Other characters include Anatole (Damian Davis), an African-American man who questions the belief systems of his fellow residents and staff; Daniel, a former homeless person who’s now employed, but treading turbulent waters; and Joe and Selena, an older African-American couple who are self-proclaimed ministers.

Providing dramatic friction is the character of Norman (Alfred Salley), the shelter’s new director who, although not unkind, is unable to evolve away from his stereotyped view of the residents. The resentment he engenders stems largely from the void left by the death of Travis, the former director, who was loved and esteemed.

Keeping Travis as a memory, rather than a living character, serves to underscore the motif of loss running through the residents’ lives, notes Lassiter.

“In my experience of working in a homeless shelter, I saw that grief was a huge theme for these people,” she points out. “Loss is something they’ve coped with from early on.

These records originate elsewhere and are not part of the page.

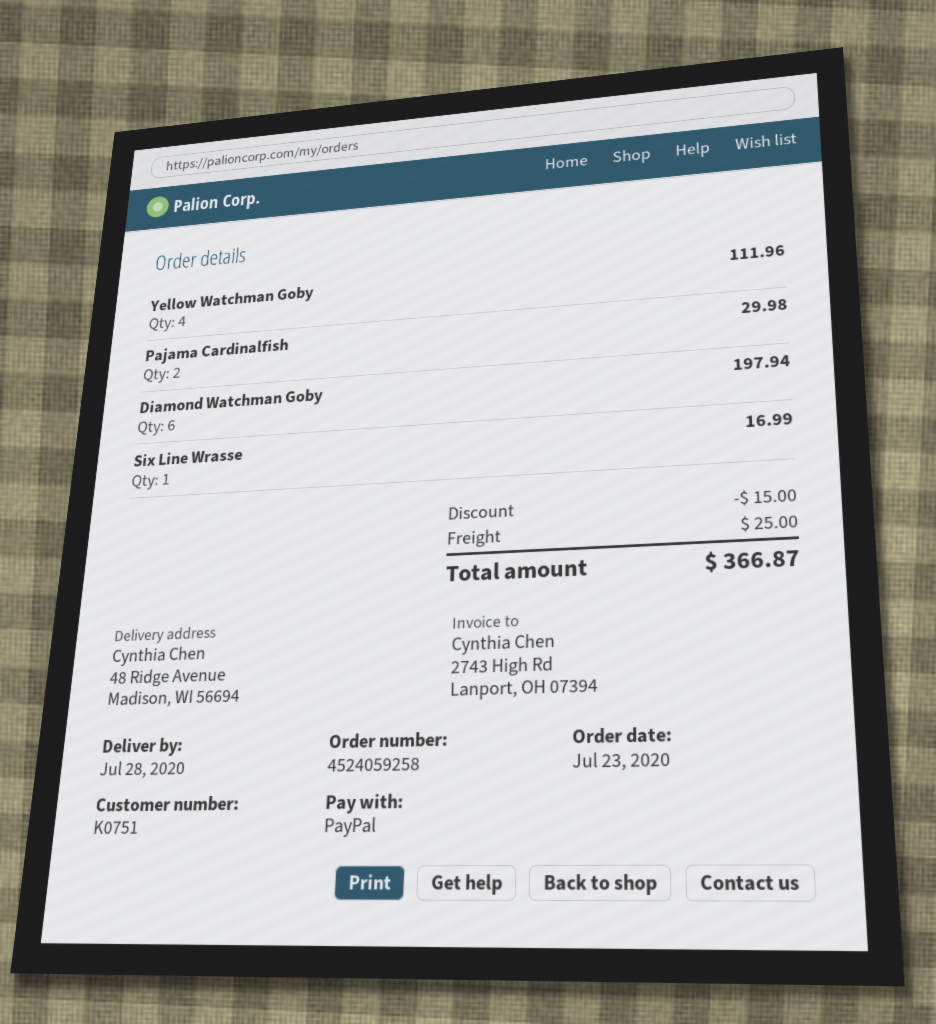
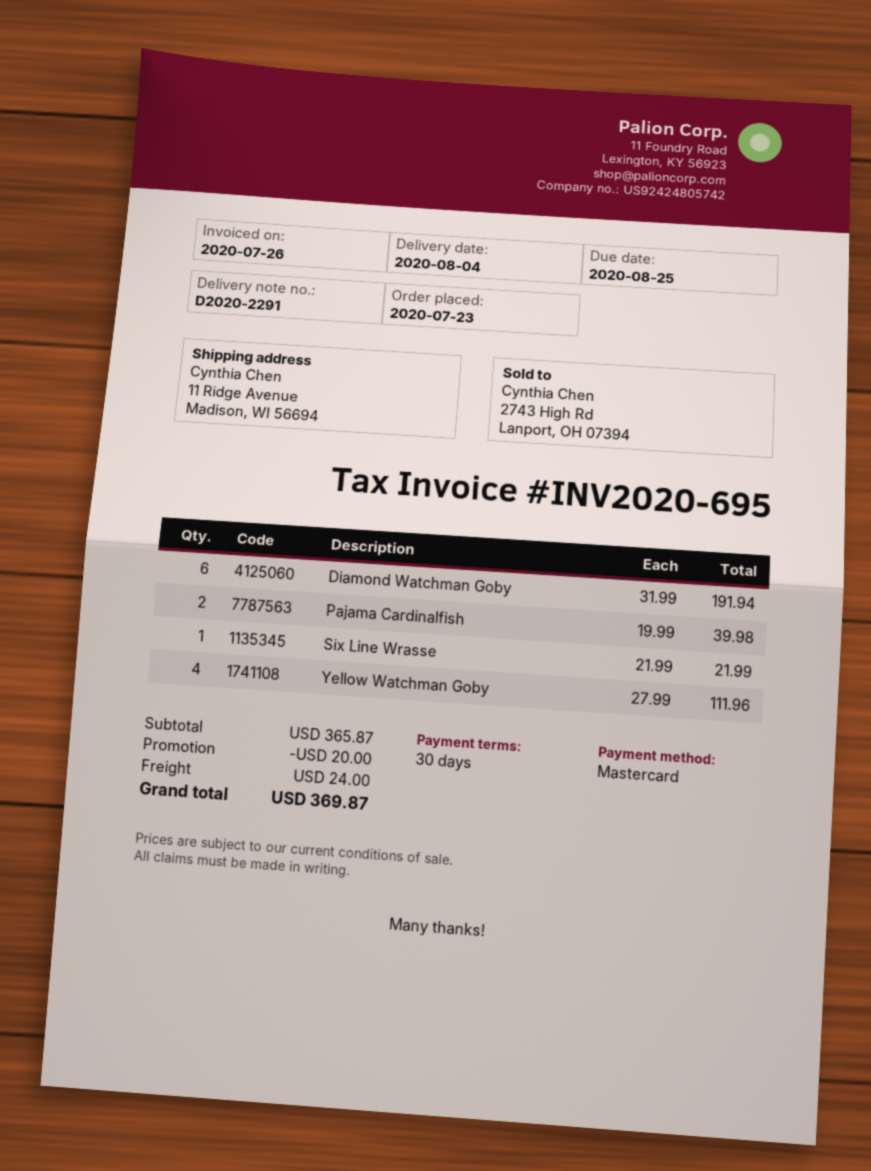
delivery date: 2020-07-28 -> 2020-08-04
payment method: PayPal -> Mastercard
ship to: 48 Ridge Avenue, Madison, WI 56694 -> 11 Ridge Avenue, Madison, WI 56694
Pajama Cardinalfish: 2 for 29.98 -> 2 for 39.98
Diamond Watchman Goby: 6 for 197.94 -> 6 for 191.94
Six Line Wrasse: 1 for 16.99 -> 1 for 21.99
discount: 15.00 -> 20.00
shipping: 25.00 -> 24.00
total: 366.87 -> 369.87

I saw [the shadow of Travis] as a way to explore that facet of their lives.”

She also admits to the artistic benefits of presenting the character posthumously: “When the new director comes, there’s great emotional chaos,” Lassiter relates. “[Travis’] death brings out issues that might not naturally surface.”

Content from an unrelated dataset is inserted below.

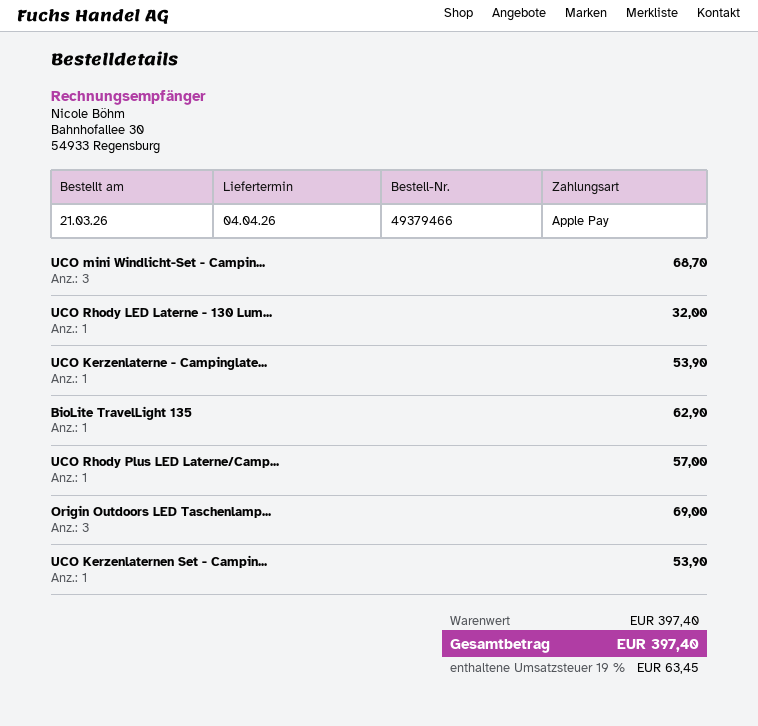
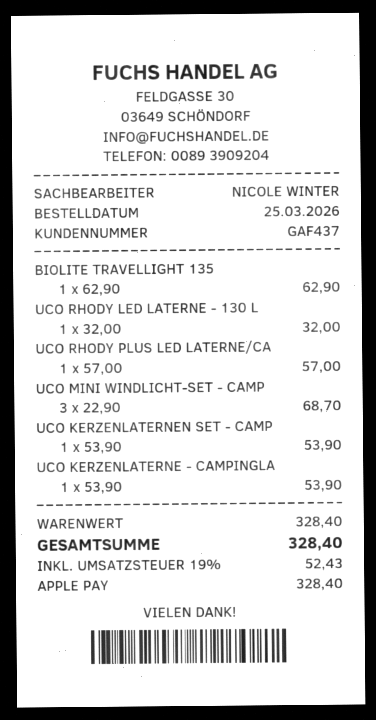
order date: 2026-03-21 -> 2026-03-25
Origin Outdoors LED Taschenlamp...: 3 for 69.00 -> none
subtotal: 397.40 -> 328.40
tax: 19% = 63.45 -> 19% = 52.43
total: 397.40 -> 328.40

Lassiter’s play has been enthusiastically received ever since its debut in Asheville six years ago (a production in which many of the actors were actually homeless). And the latest version of Only the Dance features additions and changes to the script. Striking a balance between entertainment and social insight was crucial for a more well-rounded play, says the playwright.

“[It was] well-received from the start, and humor occurs naturally in several scenes,” Lassiter says. “But it was a hard balance to find. The [earlier version] was somewhat heavy-handed with the social part.”

One of the play’s most entertaining sequences, she reports, is the scene in which the residents plan to put on a play of their own: This play-within-a-play sequence was culled from Lassiter’s own experience helping members of Asheville’s Hospitality House stage their own drama, Hello, We’re Not at Home. “I was the facilitator, but it was all their own idea, a natural drama,” she explains. “It was an incredible experience. I’ve found that very articulate people end up at homeless shelters.”

Though he’s been a director for more than 20 years, Michael Duran — who’s taken up temporary residence in Asheville from his home in Denver, Colo., in order to direct Only the Dance — saw something different and refreshing in Lassiter’s script and was impressed with its nonjudgmental perspective. “The play doesn’t attack anyone for why they are homeless,” he points out. “And the audience is not made to feel responsible. We get a look in. That’s what’s important.”

Only the Dance is the pilot project for the Common Ground Theater Partnership, a multicultural theater group that Lassiter hopes will be a venture in healing as well as entertainment.

“Asheville could benefit from an ongoing multicultural theater [that would bring] communities together that don’t usually come together, in a setting where deep discussion and interaction can happen,” she concludes. “It’s an opportunity for lessening separateness.”